3 Biases and the Search for Solutions

One of the most serious challenges involved in targeting respondents with a migrant background on SNS for web-based surveys concerns biases. In this section, we discuss these biases and propose possible solutions for mitigating them.

The biases manifest in the sampling of migrants on SNS can be shown as a complicated structure with several layers (Fig. 3.3). To begin, not all migrants use the Internet (1–2). Among those who do, not all are registered on SNS, and some of those who are registered do not use their accounts (2–3). Those who have accounts on SNS may follow different patterns of online behavior, and therefore, may be classified in different ways by the SNS. Such differences may structure their potential to be selected as part of the target audience for a given advertisement (3–4). Moreover, migrants may have different habits in their SNS usage (3–5), for example, an individual may have accounts on several SNS, whereas another may have only one SNS account; and another may be highly active on SNS, participating in multiple groups, whereas another may log in only to exchange messages. Due to these variations, individuals’ chances of seeing an ad are not equal. In addition, some users who qualify to be targeted and could be exposed to an ad are not selected by the advertisement algorithms of the SNS (4–5). Users also may either click on an ad, skip it, or miss it altogether while inattentively scrolling their news feed (5–6). Finally, not all of the users who click on a given ad necessarily proceed to the survey questionnaire (6–7) and, among those who do, not all will go on to complete it (7–8). Based on these observations, we can hypothesize that the respondents who eventually complete a survey could differ considerably from our hypothetical sampling frame.

Fig. 3.3
figure 3

Biases of a web-based migrant survey using targeting on SNS

Addressing this complicated set of biases demands different approaches. To begin, we need a better understanding of migrants’ Internet and SNS usage and engagement, which would help with estimating the probability of the participation of various categories of migrants in surveys. This probability is determined by various factors: one migrant does not use the Internet or social media at all, one indicates that she/he comes from a specific country of origin, one hides this fact, another spends a lot of time online, one pays scant attention to advertisements when scrolling their feed, and so on. These factors correspond to layers 1–6 in Fig. 3.3. To the best of our knowledge, no comprehensive study on this topic has been conducted with respect to the Russian context, and internationally the number of such studies remains low (Madianou & Miller, 2013; Law & Chu, 2008). However, we can use the small amount of data that we do have to hypothesize which characteristics differentiate those migrants who use SNS from those who do not (layers 1–3 in Fig. 3.3).
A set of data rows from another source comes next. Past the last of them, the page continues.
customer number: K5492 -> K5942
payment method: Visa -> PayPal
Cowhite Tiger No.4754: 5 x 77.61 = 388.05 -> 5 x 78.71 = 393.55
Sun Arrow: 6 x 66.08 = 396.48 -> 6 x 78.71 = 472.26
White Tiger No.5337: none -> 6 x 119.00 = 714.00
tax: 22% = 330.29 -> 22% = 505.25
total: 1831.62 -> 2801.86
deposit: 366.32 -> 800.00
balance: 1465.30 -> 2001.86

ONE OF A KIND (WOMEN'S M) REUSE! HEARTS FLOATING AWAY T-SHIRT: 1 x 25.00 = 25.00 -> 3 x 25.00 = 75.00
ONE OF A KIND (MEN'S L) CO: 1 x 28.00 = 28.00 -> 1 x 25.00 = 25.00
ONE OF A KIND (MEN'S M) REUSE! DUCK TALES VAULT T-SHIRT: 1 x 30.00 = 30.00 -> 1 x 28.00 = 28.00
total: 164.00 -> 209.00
Thus, we performed a regression analysis on data from a face-to-face survey of Kyrgyz migrants in Moscow in 2014Footnote 5 (Varshaver et al., 2014) where we asked whether our respondents used Vkontakte, Odnoklassniki, Facebook, or Moi Mir (the most popular SNS at the time) (Table 3.1). As aforementioned, 63% of these respondents used SNS. In our regression model, the dependent variable was having an account on at least one of the four specified SNS. The independent variables included age, Russian language proficiency, education level, gender, urban/rural place of birth, region of birth in Kyrgyzstan (south or north), income, and number of trips to Russia.Footnote 6

Table 3.1 Results of logistic regression analysis (dependent variable: “usage of SNS,” 0 no, 1 yes)
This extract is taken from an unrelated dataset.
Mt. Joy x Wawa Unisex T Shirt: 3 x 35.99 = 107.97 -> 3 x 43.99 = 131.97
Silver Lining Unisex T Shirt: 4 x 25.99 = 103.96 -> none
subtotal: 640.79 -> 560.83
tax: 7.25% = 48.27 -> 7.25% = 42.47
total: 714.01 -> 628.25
The two statistically significant factors are age and Russian language proficiency: SNS are more actively used by those who speak fluent Russian and those who are younger. While it is not surprising that age is a significant factor in these calculations, we can only hypothesize as to why Russian language proficiency matters, especially given that education does not. One plausible explanation is that even though currently, all the popular SNS offer an option to set up an interface in almost any language of the former Soviet Republics, when the SNS were first introduced in the post-Soviet space, they were initially only supported in Russian and, therefore, were most accessible for those with Russian proficiency. If this is true, the significance of the Russian language may now be less high than it was in 2014. However, if other explanations are plausible, we can expect the significance of the Russian language to remain high. When assessing these findings, it is important to bear in mind the limitations of the 2014 survey. First, the data are by now somewhat outdated, since the SNS landscape is very dynamic. Second, since the survey was limited to Kyrgyz migrants and only those residing in Moscow, we can hypothesize that other migrant groups in different locations could entail quite different outcomes. Regarding other ethnic groups, e.g., Tajik and Uzbek, gender also may factor in SNS usage due to the different constructions of gender relations among the Kyrgyz, Tajik, and Uzbek migrants (Rocheva & Varshaver, 2017). Third, since the survey was conducted in the vicinity of randomly selected metro stations, it may have omitted those migrants who rarely use the metro, e.g., drivers (including taxi drivers), janitors who use bikes, housewives, and so forth. Nevertheless, the results of this survey indicate that online surveys using SNS-based sampling can yield findings that are biased towards those who are younger and speak better Russian.

Another approach to mitigating a selection bias stemming from SNS targeting methods would be to conduct two surveys with the same questionnaire and target population: one would be a face-to-face or telephone survey structured as closely as possible to be random, and the other would be an online survey using SNS-based sampling. A comparison of the results would enable the calculation of propensity weights for subsequent use (c.f. Lee, 2006; Terhanian & Bremer, 2012). We can hypothesize two designs for a propensity score adjustment that appear to be feasible, although resource-intensive, for the Russian context. The first would involve conducting a random face-to-face survey of foreign students—since statistics exist that reveal the distribution of foreign students across Russian universities—in parallel with an online survey of foreign students on several SNS. The second would be to study several locations with a high concentration of migrants, using both an online survey with targeting on SNS and a face-to-face random survey.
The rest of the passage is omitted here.